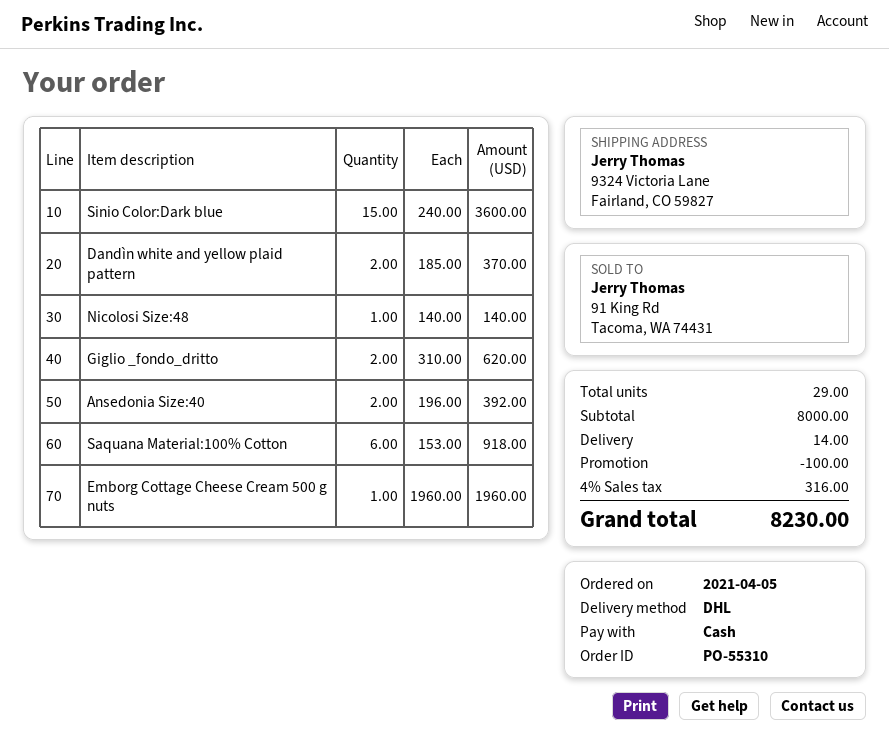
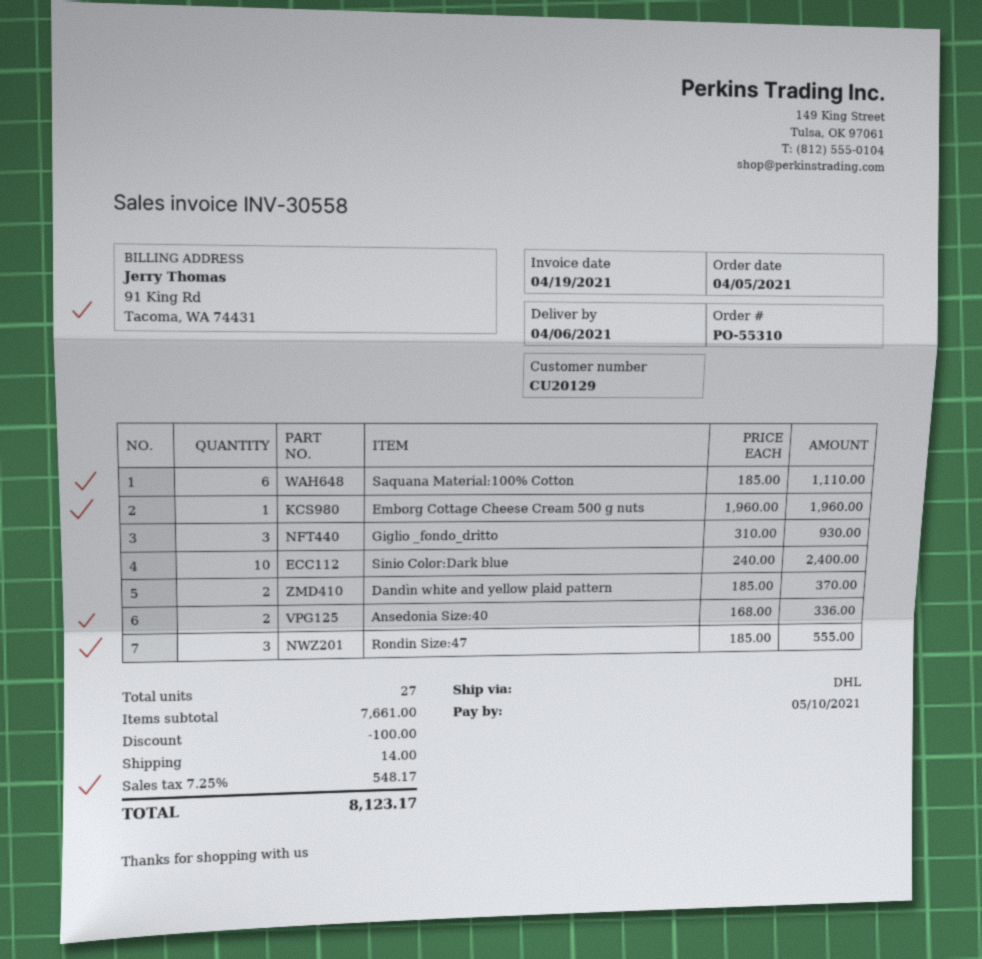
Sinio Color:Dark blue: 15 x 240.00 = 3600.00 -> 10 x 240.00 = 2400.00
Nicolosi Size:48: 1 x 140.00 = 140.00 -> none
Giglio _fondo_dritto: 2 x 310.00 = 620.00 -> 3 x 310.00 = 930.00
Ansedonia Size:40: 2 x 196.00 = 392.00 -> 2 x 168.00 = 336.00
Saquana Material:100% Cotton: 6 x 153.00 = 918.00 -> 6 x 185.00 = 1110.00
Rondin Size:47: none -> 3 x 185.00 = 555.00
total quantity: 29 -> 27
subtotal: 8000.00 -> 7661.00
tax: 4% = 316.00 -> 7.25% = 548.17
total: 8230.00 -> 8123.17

======

The problem: Reprint the whole listing above exactly, taking out the pictures.

Response below:
Sinio Color:Dark blue: 15 x 240.00 = 3600.00 -> 10 x 240.00 = 2400.00
Nicolosi Size:48: 1 x 140.00 = 140.00 -> none
Giglio _fondo_dritto: 2 x 310.00 = 620.00 -> 3 x 310.00 = 930.00
Ansedonia Size:40: 2 x 196.00 = 392.00 -> 2 x 168.00 = 336.00
Saquana Material:100% Cotton: 6 x 153.00 = 918.00 -> 6 x 185.00 = 1110.00
Rondin Size:47: none -> 3 x 185.00 = 555.00
total quantity: 29 -> 27
subtotal: 8000.00 -> 7661.00
tax: 4% = 316.00 -> 7.25% = 548.17
total: 8230.00 -> 8123.17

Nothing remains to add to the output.